Wer hat denn nun recht?

Strittige Frage beim Landestreffen der Erwachsenen in RPS Mai 17 im Martin-Butzer-Haus in Bad Dürkheim

Eine kleine Anekdote vorweg: Zweie streiten sich fürchterlich. Kommt ein Dritter hinzu und will schlichten. Er habe recht, sagte der Erste und erläutert seinen Standpunkt. Ja, da hast du recht, meinte der Dritte. Schreit der Zweite: das kann ja gar nicht sein, denn ich habe recht, und behauptet seine Version. Sagt der Dritte: Aber ja, da hast nun du recht. Da beschimpfen alle beide den Dritten: Du kannst doch nicht sagen, dass wir beide recht haben! Meint der Dritte: Da habt ihr nun auch wieder recht.

Für unsere Frühjahrstagung hatten wir uns ein heikles und spannendes theologisches Thema vorgenommen: „Sind Altes und Neues Testament gleichberechtigte Grundlagen unseres heutigen Christentums?“ Ein von mir erstellter Fragebogen nach der Glaubensverbindlichkeit, mit sieben Thesen, vorher an die Freund*e*innen verschickt, hatte das Thema – zugegebenermaßen ziemlich provozierend – angerissen. Sie verdichteten sich in der Frage nach der Diskrepanz zwischen der Gottesvorstellung im AT – ein Gott der Rache (Sintflut), des Zorns (Elias), der Strafe (Sodom) oder der Plage (Hiob), und dem uns durch Christus verkündeten Gott der Barmherzigkeit, Liebe und Vergebung.
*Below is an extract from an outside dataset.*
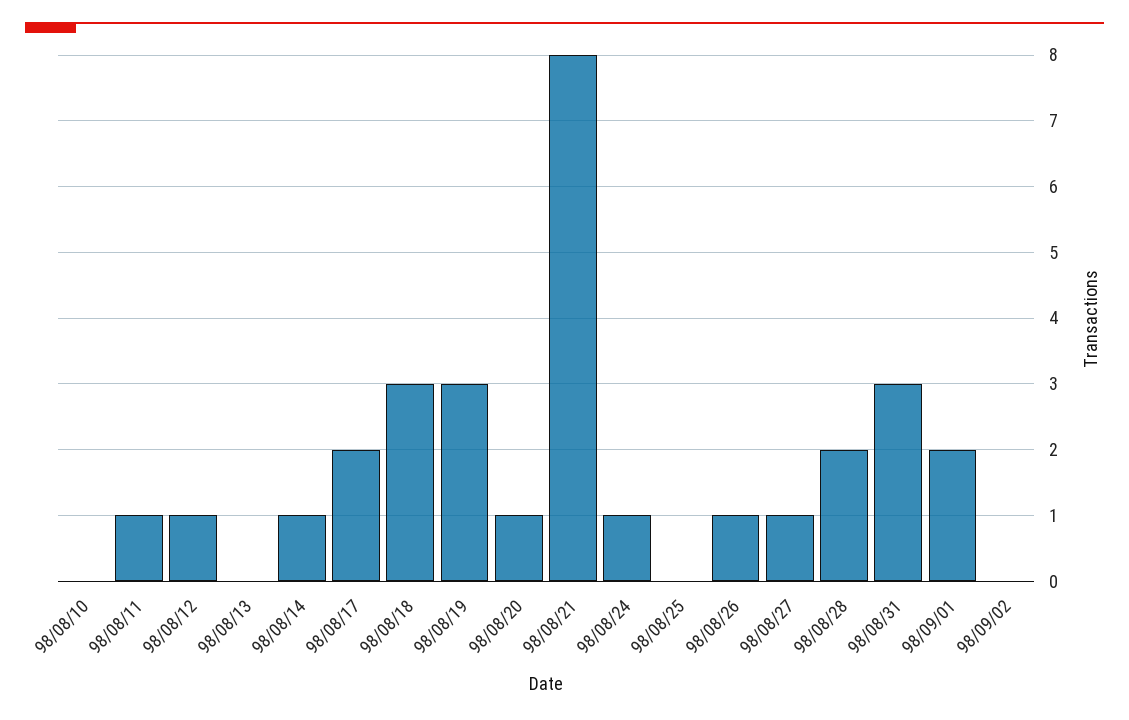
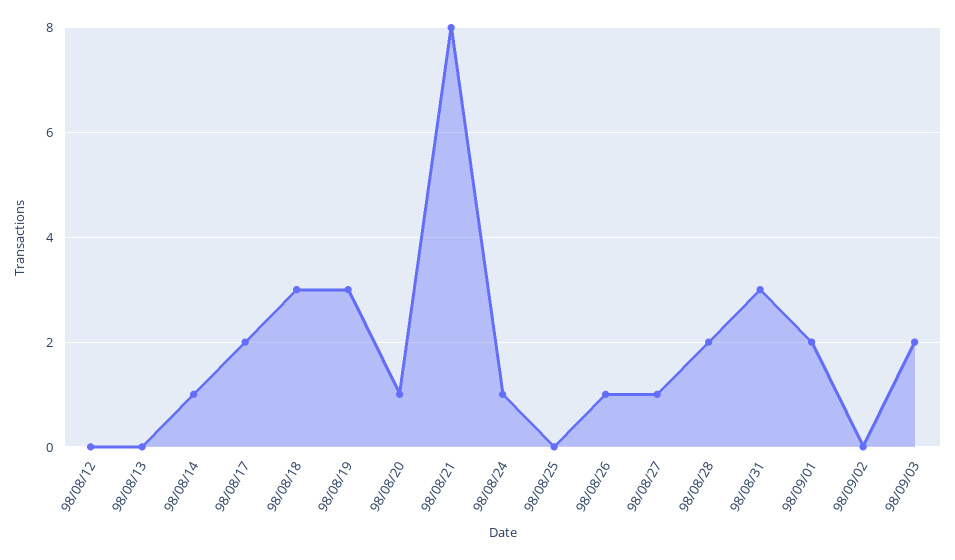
98/08/10: 0 -> none
98/08/11: 1 -> none
98/08/12: 1 -> 0
98/09/03: none -> 2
Unser Referent, Dr. Werner Schwartz, ehemals Dekan von Frankenthal, dann Direktor der Diakonissenanstalten Speyer-Mannheim, Ehrenpfadfinder unseres Frankenthaler VCP-Stammes, zeigte zuerst einmal die 2000jährige Entwicklungsgeschichte des AT auf, von den archaischen Gesetzen, den historischen Berichten, den ethischen Geboten und Erziehungsmaßnahmen mit vielen Sprüngen und Veränderungen. Schwartz wies auch auf die Gebote der Fürsorge und des Erbarmens sowie auf die Schönheiten der Psalmtexte und die Weisheiten des alten Judentums hin und auf die Entwicklungslinien (trajectories – Flugbahnen) die sich im Alten auf das Neue Testament hin zeigen. Vor allem aber: Jesus war Jude, in seiner jüdischen Umwelt und der damalige Denkweise großgeworden und erzogen und hat selbst bei seinen Reden und Predigten immer wieder auf die altüberlieferten Texte hingewiesen – „wie denn die Schrift sagt …“

Es ist natürlich nicht möglich, das mehr als dreistündige lebhafte Gespräch hier zu reflektieren. Ein Fazit konnten wir jedenfalls ziehen: Gott-sei-Dank ist in unserer Evangelischen Kirche die Freiheit des Denkens möglich und muss nicht durch unrealistische Dogmen, Fundamentalismus und einfältige Engstirnigkeit eingeschränkt werden. Auch ein bibelkritisches Lesen des AT ist möglich und hilfreich wenn man dabei, über zwei Jahrtausende hinweg, die Umstände betrachtet, in denen die Texte von vielen hunderten Menschen und in ihrer jeweiligen Zeit verfasst wurden, mit den unterschiedlichsten Zielsetzungen und Wissensständen, theologischen Ansätzen, erzieherischen Absichten und auch mit manchmal allzu deutlichen Widersprüchen.

Dann nämlich erschließen sich viel besser eben diese Weisheiten z.B. in den Sprüchen oder im Kohelet oder die wunderbare Sprache in den Psalmen.

Die gleiche Lesart der Bibel ist genauso sinnvoll im NT. Denn dann versteht man erst richtig die Verherrlichung Christi durch Paulus und die Evangelisten, die tiefe Symbolik in den Bildern und Gleichnissen, den Heiligen Geist in der Lehre Jesu und die lebensbejahende und befreiende Botschaft des Evangeliums.